Tony was born and raised in East-Central Kansas. He was introduced to the outdoors at an early age through fishing and tagging along on rabbit and quail hunting trips with his father and grandfather as well as “helping” grandpa on the farm. His interest in hunting and the outdoors continued to grow through hunting and fishing experiences with friends and family vacations to the mountains. Tony spent many days hunting quail, waterfowl, and turkeys on the Flint Hills National Wildlife Refuge and around MelvernLake as well as occasionally going to western Kansas to chase pheasants on public and walk-in access hunting ground. In college he started archery hunting for turkeys, which led to deer hunting and eventually elk and antelope. Tony fell in love with archery elk hunting in 2007 and has gone as often as he can ever since.
Tony now works as civil engineer and lives with his wife and 3 kids just south of Topeka. Their family is very outdoors oriented. Beyond hunting and fishing (well, at least the boys and him like fishing), they enjoy skiing, biking, hiking, paddling, and a wide verity of other outdoor activities. Their family loves taking outdoor trips to see and experience the great beauty and adventure that mother nature has to offer to anyone that is willing to get out and make the effort to go see on our public lands.
Tony’s experiences have given him a great appreciation for the value that our public lands and adequate access to our public lands provide. He believes that we need to do whatever we can to ensure that we, our children, and our grandchildren continue to have the opportunity to experience and enjoy everything these lands offer.
Michael grew up in southeast Kansas on a small cattle operation where he learned to hunt, fish, and appreciate the value of the outdoors. Camping and fishing a branch of the Verdigris river was a favorite past time. After moving to attend college, he had to turn to public land to continue the pursuit of hunting and fishing. He is a generalist who will hunt anything given the opportunity, but especially loves hunting for turkey, deer, and coyotes. As he got older, he realized the importance of preserving public lands and being a steward of the land. Seeking out like minded people, he joined BHA and now serves as a board member and the R3 coordinator.

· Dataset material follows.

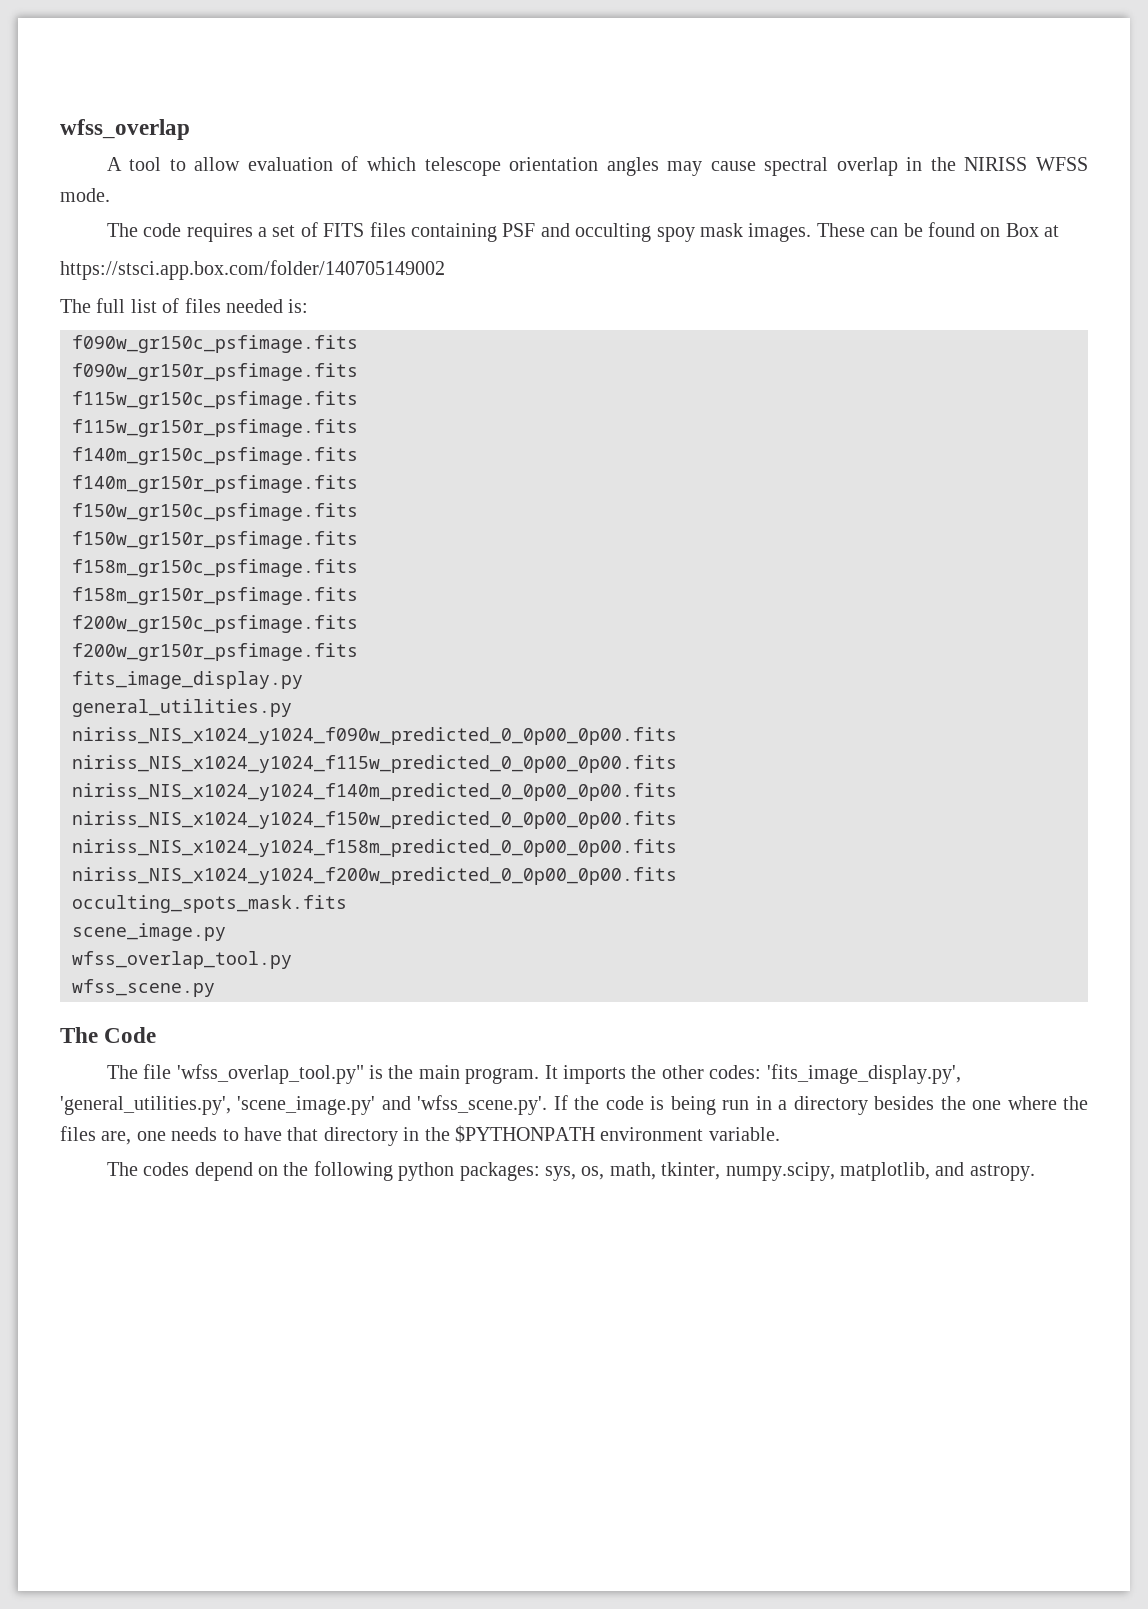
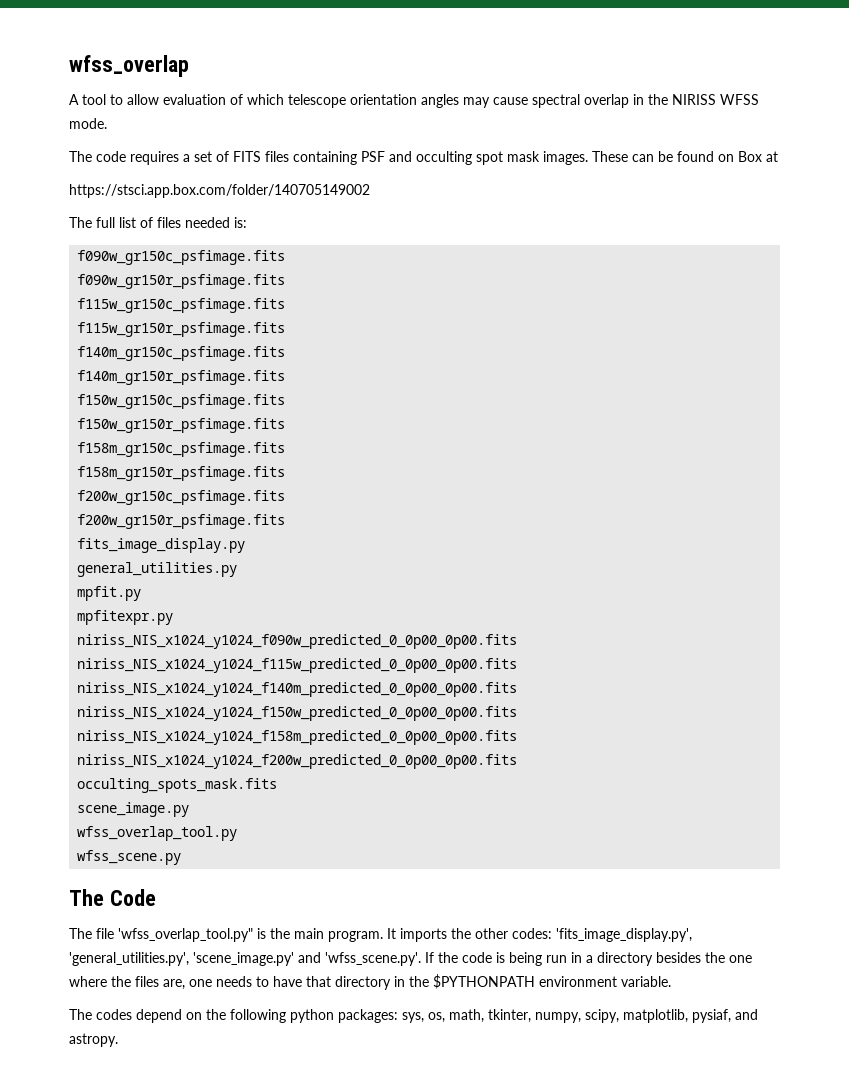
[656,227,695,242] spoy -> [476,151,503,165] spot
(292, 708) none -> [77,586,142,601] [77,610,174,625] // mpfit.py // mpfitexpr.py
[725,1162,930,1181] numpy.scipy, matplotlib, -> [535,1009,731,1023] numpy, scipy, matplotlib, pysiaf,

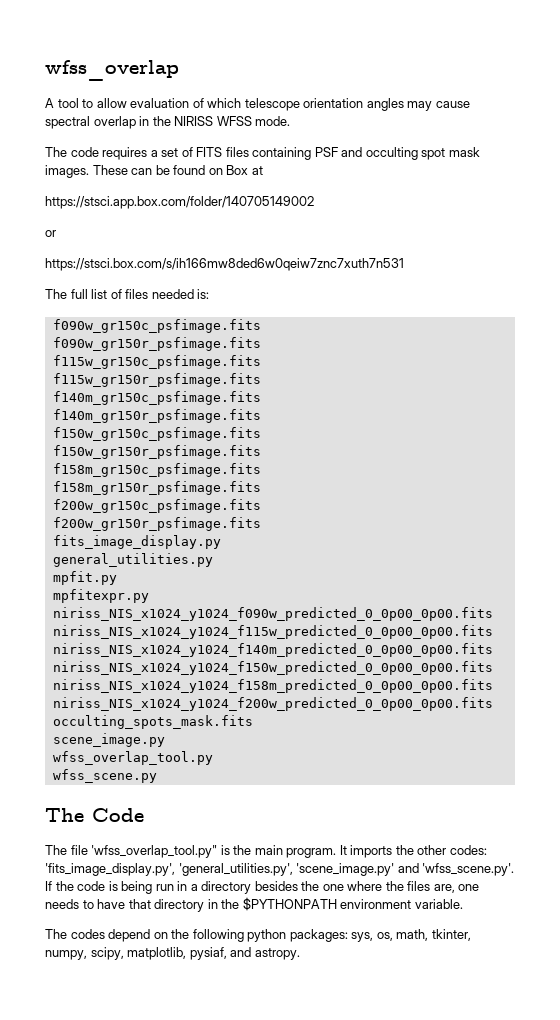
(370, 191) none -> [45,230,56,237] [45,258,404,271] // or // https://stsci.box.com/s/ih166mw8ded6w0qeiw7znc7xuth7n531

“There is a delight in the hardy life of the open. There are no words that can tell the hidden spirit of the wilderness that can reveal its mystery, its melancholy and its charm. The nation behaves well if it treats the natural resources as assets which it must turn over to the next generation increased and not impaired in value.”Theodore Roosevelt
While Roosevelt may have been provocative in his own right, Josh Nicolay wholeheartedly embraces the principle that our nation’s spectacular natural heritage is an asset to be appreciated by the present and preserved for the future. A Kansas native growing up in Wichita, Josh’s first true outdoor experience did not occur until his early twenties and now he’s making up for lost time. As often as possible, Josh satisfies his passion for the outdoors through a wide variety of activities, including hunting, fishing, backpacking, and cross-country skiing (although upland bird hunting is his first love).
As a professional, Josh is an attorney with specialized focus on real property and energy development in rural Kansas. His work experience has not only provided him direct experience with the mechanics of public land and watercourse ownership, it has also deepened his appreciation for what’s truly at stake in the struggle for maintaining these resources.
Josh and his wife Kandace (who also shares his passion for the outdoors) reside in Pratt, Kansas with their three children.